From Whole Foods we walked back downtown to see Dent May and His Magnificent Ukulele; he’s a fabulous crooner and his lyrics are romantic and whimsical. He dressed like a nerd but that feels sort of like it’s put on, as does some of the rest of his shtick. Unfortunately the venue he played at was a bit to big for the crowd and his sound wasn’t enough to fill the space, leaving traces of gimmicky on our ears. It’s impossible not to like him at all and some of his songs are really great but it seems like the golden boy he was two years ago sold out for a trip to Europe. It’ll be interesting to see if he is able to make his Ukulele remain cute or if he quickly becomes an obnoxious has been.
Next we headed back to emo’s to see Brooklyn’s Woods play their official SXSW set since we’d missed them earlier during the afternoon’s Pitchfork showcase. Brokenbrooklyn had seen them play before at a Todd P. show in a warehouse in the dead of winter and he thought it was actually more appealing to see them play a smaller space. They play Psychadelic folk rock but their music is far creepier than that of Girls. The singers voices are processed through strange microphone vocoders that make Sparklehorse’s vocals sound like Bruce Springsteen. They have a member who looks like something out of a horror film, with some sort of device that covers his mouth kneeling upon the center of the stage manipulating tapes and electronic elements, adding an exciting element to their shows, and giving an extra layer of exciting textures to what is already some of the better strange psych-folk to be coming out of anywhere lately.
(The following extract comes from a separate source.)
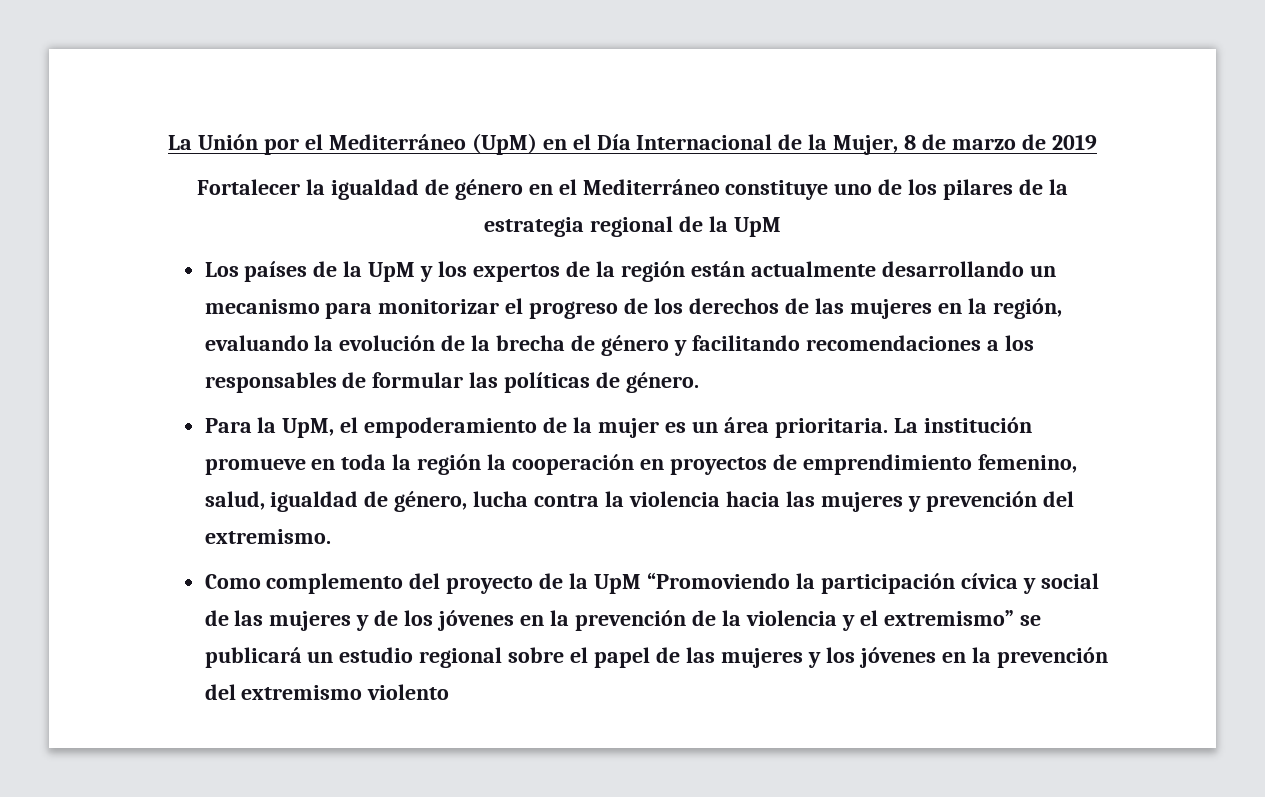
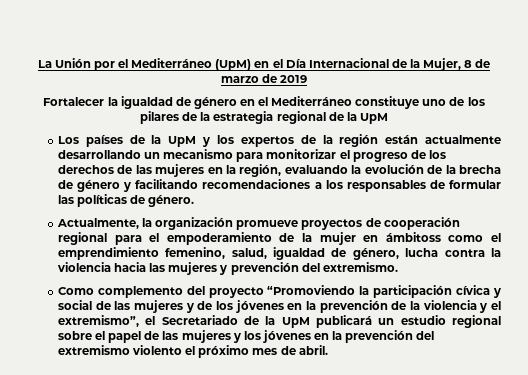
- Para la UpM, el empoderamiento de la mujer es un área prioritaria. La institución promueve en toda la región la cooperación en proyectos de emprendimiento femenino, salud, igualdad de género, lucha contra la violencia hacia las mujeres y prevención del extremismo.
+ Actualmente, la organización promueve proyectos de cooperación regional para el empoderamiento de la mujer en ámbitoss como el emprendimiento femenino, salud, igualdad de género, lucha contra la violencia hacia las mujeres y prevención del extremismo.
- Como complemento del proyecto de la UpM “Promoviendo la participación cívica y social de las mujeres y de los jóvenes en la prevención de la violencia y el extremismo” se publicará un estudio regional sobre el papel de las mujeres y los jóvenes en la prevención del extremismo violento
+ Como complemento del proyecto “Promoviendo la participación cívica y social de las mujeres y de los jóvenes en la prevención de la violencia y el extremismo”, el Secretariado de la UpM publicará un estudio regional sobre el papel de las mujeres y los jóvenes en la prevención del extremismo violento el próximo mes de abril.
After drinking all day we needed uppers and dancing so we put on some eyeliner and went to a party at the old, vacant Salvation Army on South Llamar. Mapei took full ownership of the stage right when we got there, giving us what was our warmest arrival welcoming. Thank god we were not late because she totally killed it! She’s like a hard rapping Lil Kim with the stylings of Uffie, she takes her cues from Brooklyn hip hop and Swedish dance pop. Her energy and skills were enough to even get Brokenbrooklyn into it and we danced till our bodies started to collapse our hearts stolen by this Swedish by way of Brooklyn up and coming headliner. After too many free beers we hopped in a car nearly ready to retire, only to stumble upon a late night bridge party. All the dirty bikers and punk kids getting drunk on the bridge threatened to break it into pieces but unfortunately they didn’t and we arrived just as the Vivian Girls were starting to play. Depressed at our musical listening option but stoked on our surroundings Popejohnpaul12 turned to a girl that was into S/M and started talking sex. This lead to the two of them taking turns smacking each other in the face while her bereaved boyfriend helplessly watched the two flirt making the most of the moment while Brokenbrooklyn smirked knowingly into his face. People in Austin are so nice, it really blows our minds.